Open the eclipse/install/configurations directory and copy the current dominant configuration (recall we recorded its name above) to a directory of your own naming. For our example we need to copy the dominant configuration to a directory named to eclipse/install/configurations/org.cool.stuff_1.0.0. It is important that you copy the directory, you must not simply rename the existing dominant configuration directory.
Next edit the file install.xml found in the new configuration directory. You will need to edit the fields (lines) as follows:
|label||Change this to be the name of your product (e.g. Cool Stuff)|
|id||Change this to match the unique name of your configuration (e.g. org.cool.stuff)|
|version||Change this to the appropriate version number of your configuration (e.g. 1.0).
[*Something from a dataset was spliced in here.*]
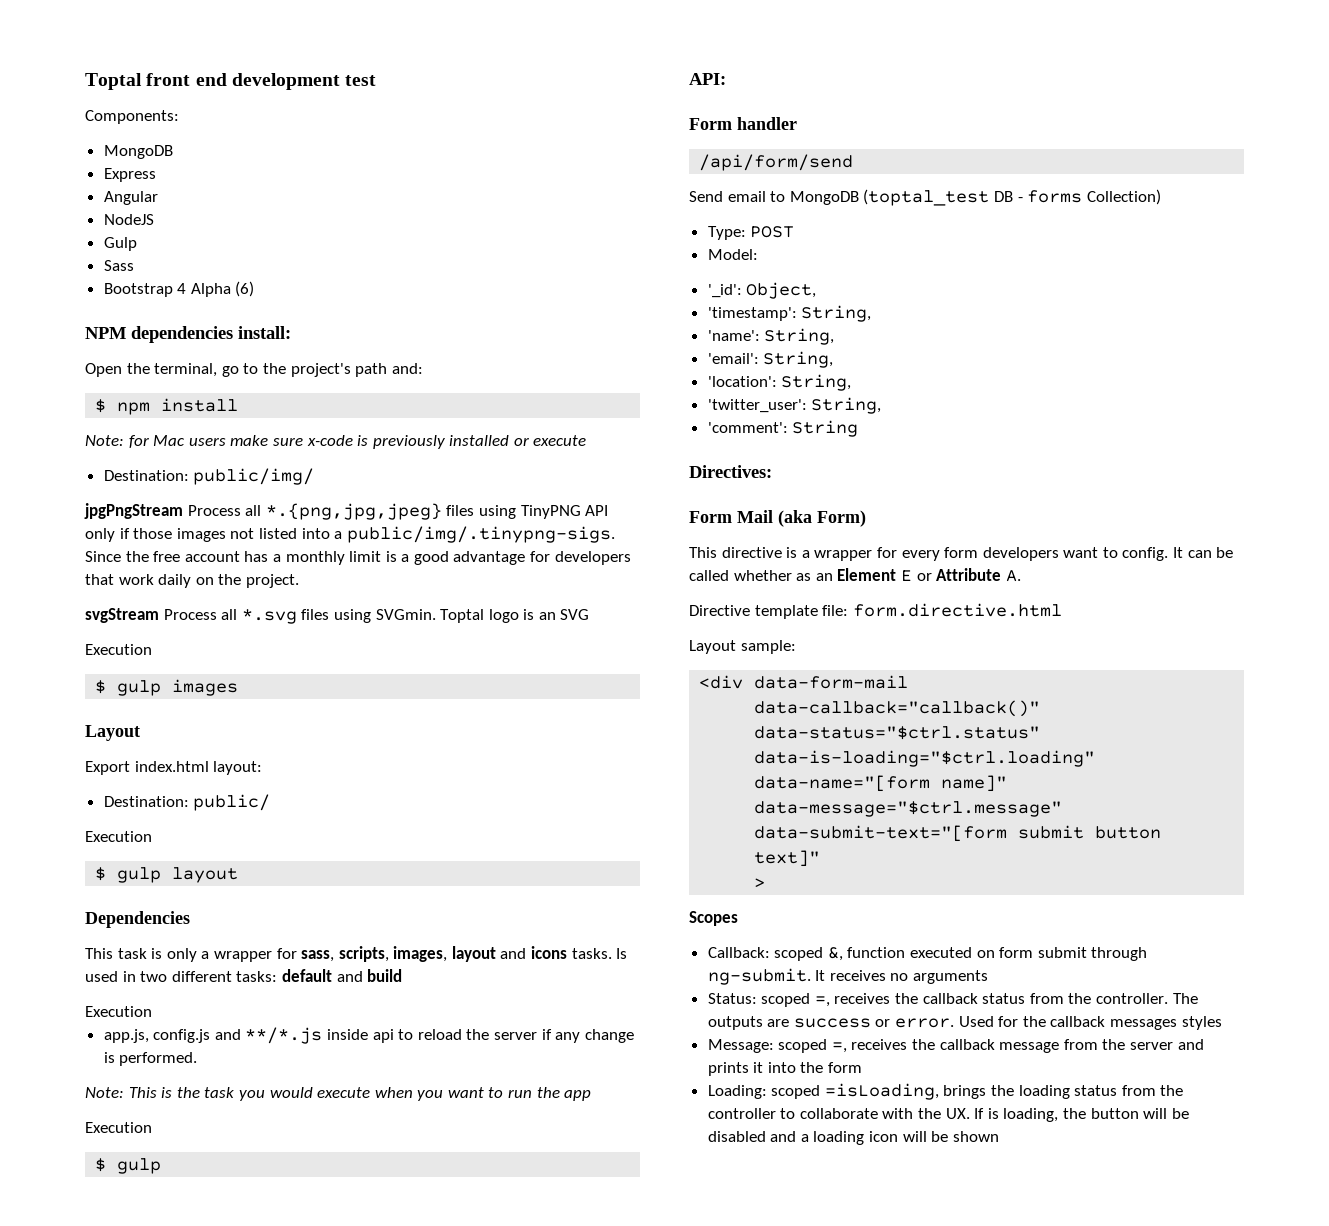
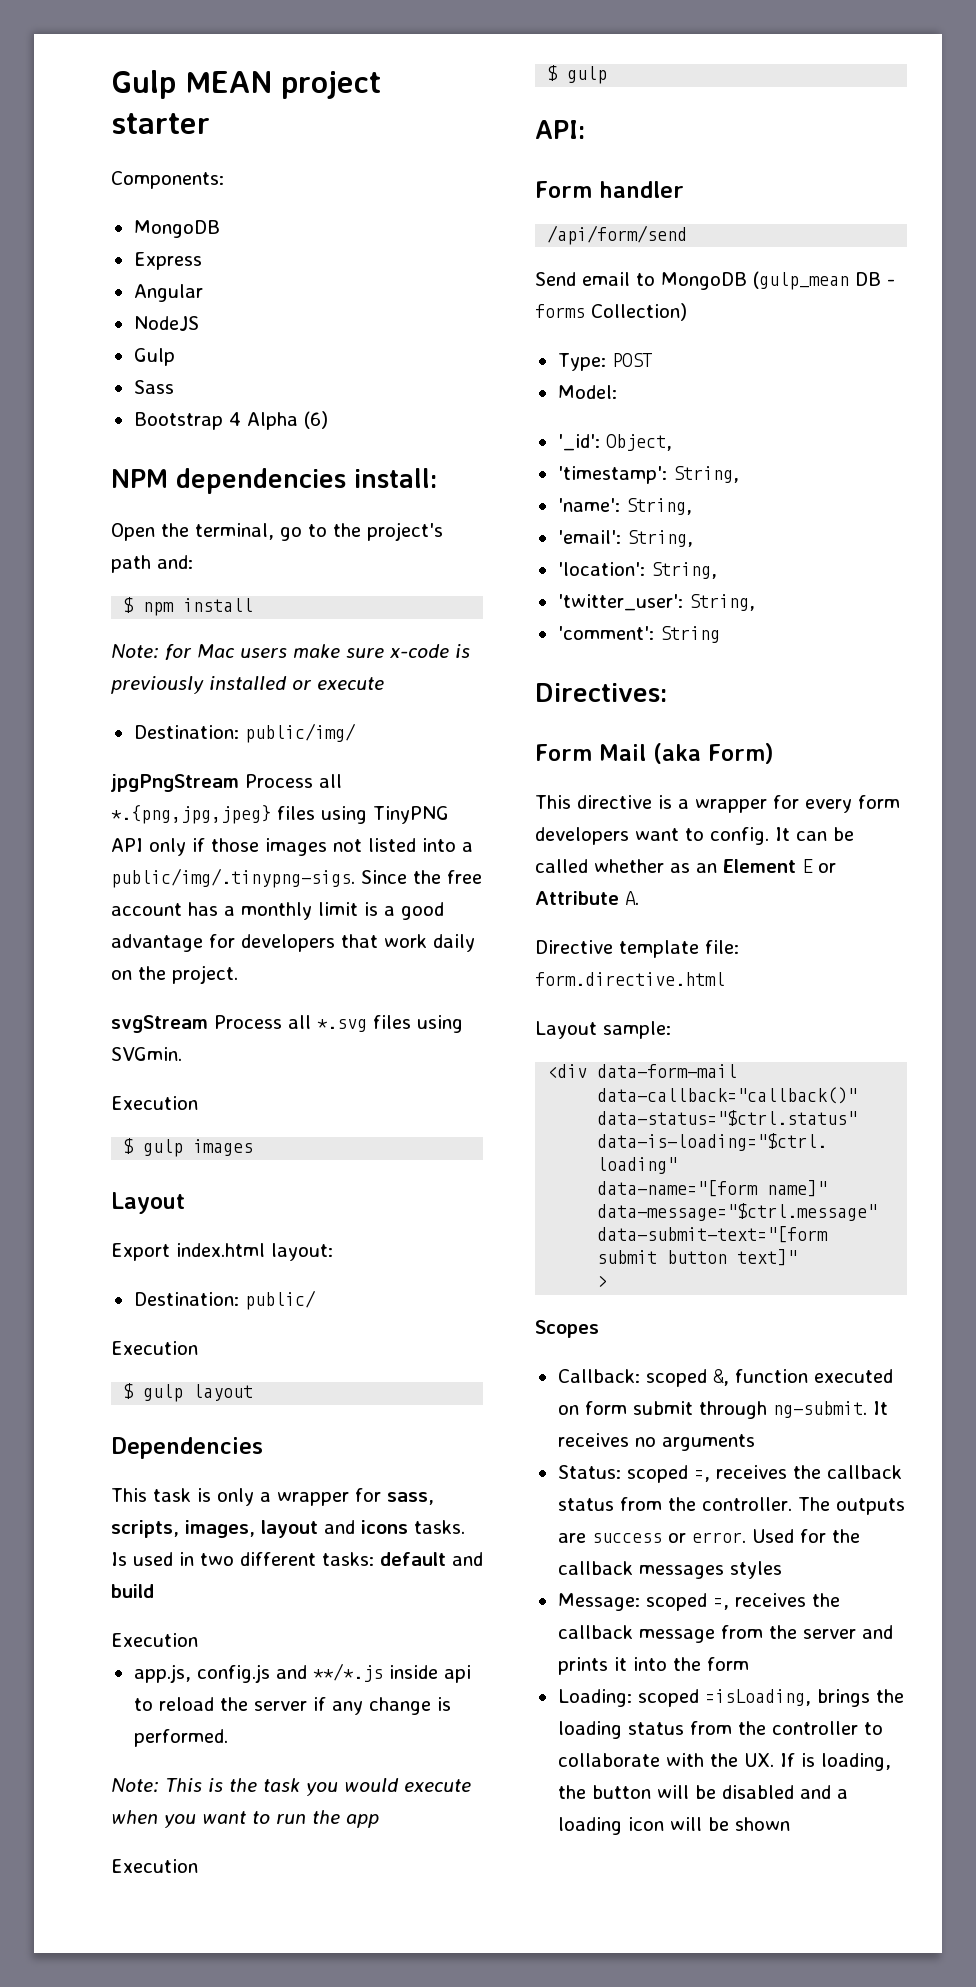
[85,73,377,90] Toptal front end development test -> [111,70,381,99] [111,113,210,134] Gulp MEAN project starter
[440,609,590,623] Toptal logo is an SVG -> (182, 1054) none
[863,189,990,206] (toptal_test -> [753,271,849,290] (gulp_mean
Note that 1.0 can be used in place of 1.0.0.|
|provider-name||Change this to be the name of your company.|
|description||Change this to be a description of the configuration.|
The following example shows what the install.xml file would look like for the Cool example.
<?xml version="1.0" encoding="UTF-8" ?> <configuration label="Cool Stuff" id="org.cool.stuff" version="1.0" provider-name="Cool Stuff Company"><description> The Cool Stuff Configuration </description>
Every configuration has a corresponding plug-in. The name of the plug-in directory is identical to the name of the configuration directory. Since our configuration directory was named org.cool.stuff_1.0.0 we will create a plug-in with the same name.
Open the eclipse/plugins directory and copy the plug-in corresponding to current dominant configuration (see above) to a directory matching the name of your configuration (e.g. org.cool.stuff_1.0.0). It is important that you copy the directory, you must not simply rename the existing dominant configuration plug-in directory.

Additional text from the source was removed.